Jordi Pujol propuso al presidente de la Junta de Extremadura, el socialista Juan Carlos Rodríguez Ibarra, que se vieran en secreto aprovechando la celebración de los Juegos Olímpicos de Barcelona. El entonces presidente de la Generalitat hizo esta propuesta a su homólogo extremeño en una carta que le envió el 16 de junio de 1992, pocos días antes del inicio de los Juegos, a la que ha tenido acceso EL TRIANGLE.La carta llegó después de un cruce de duras críticas entre los dos presidentes autonómicos.

Pujol comenzaba la carta diciendo: "Supongo que usted está de acuerdo conmigo que durante estos últimos meses nuestras relaciones no han sido buenas. Desde mi perspectiva la causa de ello fueron unas declaraciones que como presidente de Catalunya, y como yo la práctica totalidad de los catalanes, consideramos muy injuriosas. Y seguimos teniendo sobre este hecho particular la misma opinión que entonces ". Juan Carlos Rodríguez Ibarra, entre otras afirmaciones, había dicho que Catalunya era rica porque había expoliado comunidades como Extremadura.

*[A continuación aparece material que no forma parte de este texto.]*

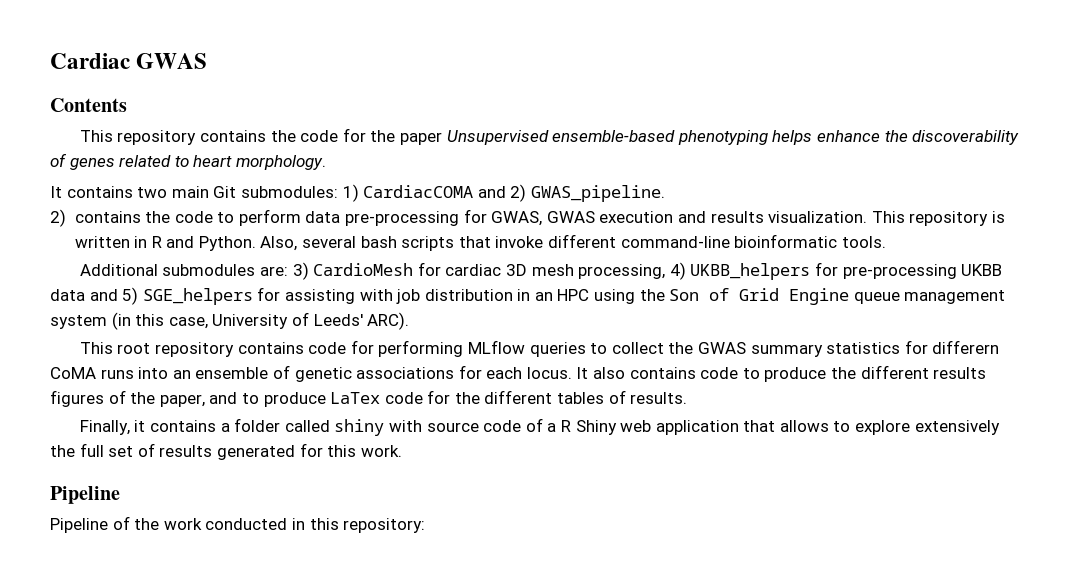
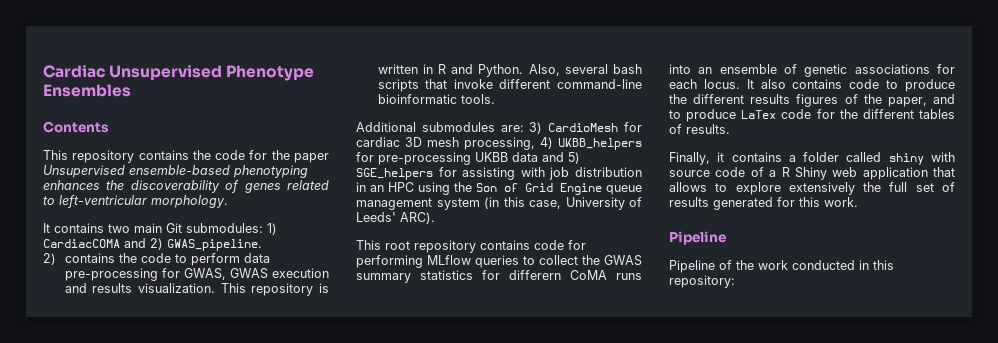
- Cardiac GWAS
+ Cardiac Unsupervised Phenotype Ensembles
- This repository contains the code for the paper Unsupervised ensemble-based phenotyping helps enhance the discoverability of genes related to heart morphology.
+ This repository contains the code for the paper Unsupervised ensemble-based phenotyping enhances the discoverability of genes related to left-ventricular morphology.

Pujol continuaba diciendo: "Entiendo que no tendría sentido que dejáramos que los enfrentamientos persistieran y las heridas se hicieran más grandes con el tiempo" y apelaba al diálogo porque hablando "a fondo y lealmente de las cosas, incluso de las más complicadas e hirientes, a menudo la gente se entiende o al menos se comprende. En nuestro caso creo que valdría la pena intentarlo ". Y para hacerlo veía necesaria una reunión discreta: "Este tipo de conversaciones requieren discreción y sosiego. Por supuesto que lo que menos necesitan es la publicidad y la especulación periodística. Como seguro que usted asistirá a los Juegos Olímpicos de Barcelona, ​​y que probablemente permanecerá un par de días aquí, podríamos aprovechar esta oportunidad para hablar a fondo y con toda discreción. Durante estos días, por la gran cantidad de gente y actos que habrá, un encuentro de este tipo es de fácil preparación ", terminaba.

En julio de ese año olímpico el presidente de Extremadura acusó a Jordi Pujol de subir peldaños en sus reclamaciones nacionalistas: "Es un camino terriblemente peligroso", dijo. El año siguiente lo invitó a visitar Extremadura.